Adekunle Fakunle
Lecturer; Osun State University
Adekunle Fakunle is a Public Health professional with over 15 years of experience in executing various research related to epidemiology and environmental health with keen interest in Exposure Science. He holds a doctoral degree in Occupational and Environmental Health at the University of KwaZulu-Natal, Durban, South Africa with specialty in Environmental Epidemiology focusing on Airborne Microbiome. Adekunle is a Fellow of the European Respiratory Society (ERS) and a visiting scholar at the Institute of Risk Assessment Science (IRAS), Utrecht University, The Netherlands. As a young scholar, he developed the first protocol for home assessment of indoor microbiome exposure in Nigeria which has gained citations and prominence in the world of Microbiome. Using this protocol, he led a study that investigated exposure to residential microbiome in homes of children under the age of five years and its relationship with lower respiratory tract infections. He has publications in high-impact journal with over 300 citations and a Google Scholar h-index of 8.
Abstract
Background: Indoor microbiome diversity contributes to the development of childhood lower respiratory tract infections (LRTI), but the association is poorly understood. We aimed to study the relationship between indoor bacterial microbiome and childhood LRTI in Ibadan, Nigeria.

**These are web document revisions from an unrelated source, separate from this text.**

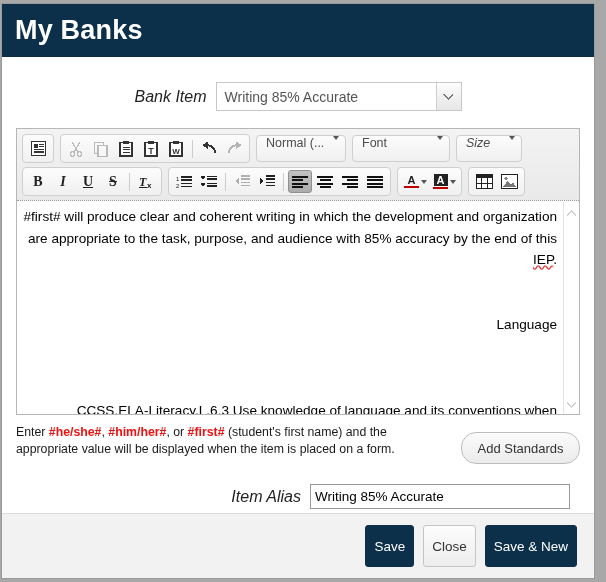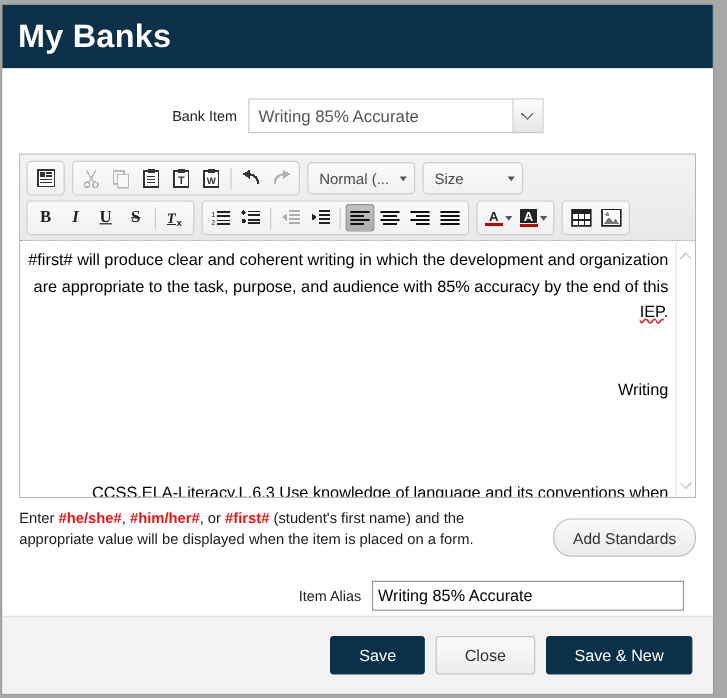--- a/index.html
+++ b/index.html
@@ -52,24 +52,25 @@
     position: relative;
     overflow: hidden;
   }
   .row-bankitem {
     display: flex;
     align-items: center;
     justify-content: center;
     margin-top: 25px;
   }
   .field-label {
-    font-size: 12px;
+    font-size: 16px;
     color: #222;
     margin-right: 9px;
     white-space: nowrap;
+    font-style: italic;
   }
   .select-wrap {
     position: relative;
     width: 246px;
     height: 29px;
     border: 1px solid #c8c8c8;
     background: #fff;
     box-sizing: border-box;
     display: flex;
     align-items: center;
@@ -139,36 +140,35 @@
   }
   .tb-btn.disabled { opacity: 0.33; }
   .tb-sep {
     width: 1px;
     height: 18px;
     background: #cccccc;
     margin: 0 3px;
   }
   .tb-combo {
     display: flex;
-    align-items: center;
     justify-content: space-between;
     border: 1px solid #cfcfcf;
     border-radius: 4px;
     background: linear-gradient(#fcfcfc, #f0f0f0);
     height: 27px;
     box-sizing: border-box;
     padding: 0 6px 0 9px;
     font-size: 12.5px;
     color: #4c4c4c;
     gap: 8px;
   }
   .tb-combo .lbl { white-space: nowrap; }
   .combo-normal { width: 90px; }
   .combo-font { width: 98px; }
-  .combo-size { width: 84px; }
+  .combo-size { width: 66px; font-style: italic; }
   .caret-sm {
     width: 0; height: 0;
     border-left: 3px solid transparent;
     border-right: 3px solid transparent;
     border-top: 4px solid #555;
     margin-left: 1px;
   }
   .tb-btn-wide {
     display: flex; align-items: center;
     height: 23px; padding: 0 2px;
@@ -266,28 +266,28 @@
     background: #f2f2f2;
     border-top: 1px solid #dcdcdc;
     display: flex;
     align-items: center;
     justify-content: flex-end;
     padding-right: 17px;
     gap: 9px;
     box-sizing: border-box;
   }
   .btn {
-    height: 32px;
+    height: 42px;
     border-radius: 3px;
     font-size: 13.5px;
     display: flex;
     align-items: center;
     justify-content: center;
     box-sizing: border-box;
-    padding: 0 23px;
+    padding: 0 8px;
   }
   .btn-primary {
     background: #0c3049;
     color: #ffffff;
     border: 1px solid #0c3049;
   }
   .btn-default {
     background: linear-gradient(#fcfcfc, #ededed);
     color: #333;
     border: 1px solid #c5c5c5;
@@ -385,20 +385,24 @@
                   <path d="M3 12 C3 6 8 4 13 4" stroke="#333" stroke-width="2" fill="none"></path>
                   <path d="M10 0.5 L16 4 L10 8 Z" fill="#333"></path>
                 </svg>
             </div>
           </div>
 
           <div class="tb-combo combo-normal">
             <span class="lbl">Normal (...</span>
             <span class="caret-sm"></span>
           </div>
+          <div class="tb-combo combo-font">
+            <span class="lbl">Font</span>
+            <span class="caret-sm"></span>
+          </div>
           <div class="tb-combo combo-size">
             <span class="lbl">Size</span>
             <span class="caret-sm"></span>
           </div>
         </div>
 
         <div class="tb-row">
 
           <div class="tb-group">
             <div class="tb-btn">
@@ -532,21 +536,21 @@
                   <circle cx="5" cy="4.6" r="1.6" fill="#888"></circle>
                   <path d="M2 13 L6.5 7 L10 11 L12 8.5 L15 13 Z" fill="#777"></path>
                 </svg>
             </div>
           </div>
         </div>
       </div>
 
       <div class="edit-area">
         <div class="edit-text"><span>#first# will produce clear and coherent writing in which the development and organization are appropriate to the task, purpose, and audience with 85% accuracy by the end of this </span><span class="sp">IEP</span><span>.</span>
-<br><br><span>Writing</span>
+<br><br><span>Language</span>
 <br>
 <br><span class="ind1"></span><span class="sp">CCSS.ELA-Literacy</span><span>.L.6.3 Use knowledge of language and its conventions when writing, speaking, reading, or listening.</span>
 <span class="ind2"></span></div>
         <div class="vscroll">
           <span class="arrow">
             <svg width="11" height="7" viewBox="0 0 11 7">
                 <path d="M1 5.5 L5.5 1 L10 5.5" fill="none" stroke="#9a9a9a" stroke-width="1.5"></path>
               </svg>
           </span>
           <span class="arrow">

Method: Ninety-eight children under the age of five years hospitalized with LRTI in selected health centres in Ibadan were recruited and matched by age (±3 months), sex, and geographical location to 98 community-based controls without LRTI. Participants’ homes were visited and sampled for airborne house dust using passive air sampling technique specifically the electrostatic dustfall collectors (EDC). In the airborne dust samples, the abundance and composition of the bacterial community will be characterized by deep-sequencing targeting the 16S rRNA gene (V3-V4).
Discussion: Our study will be the first to explore the diversity and composition of house dust microbiome in residential environment in Nigeria and its association with LRTI among under-five children. It is anticipated that it will shed light on the relationship between exposure to bacterial microbiome and incidence of LRTI among under-five children and ultimately provide evidence base for strategic interventions to curtail the burgeoning burden of LRTI on the sub-continent.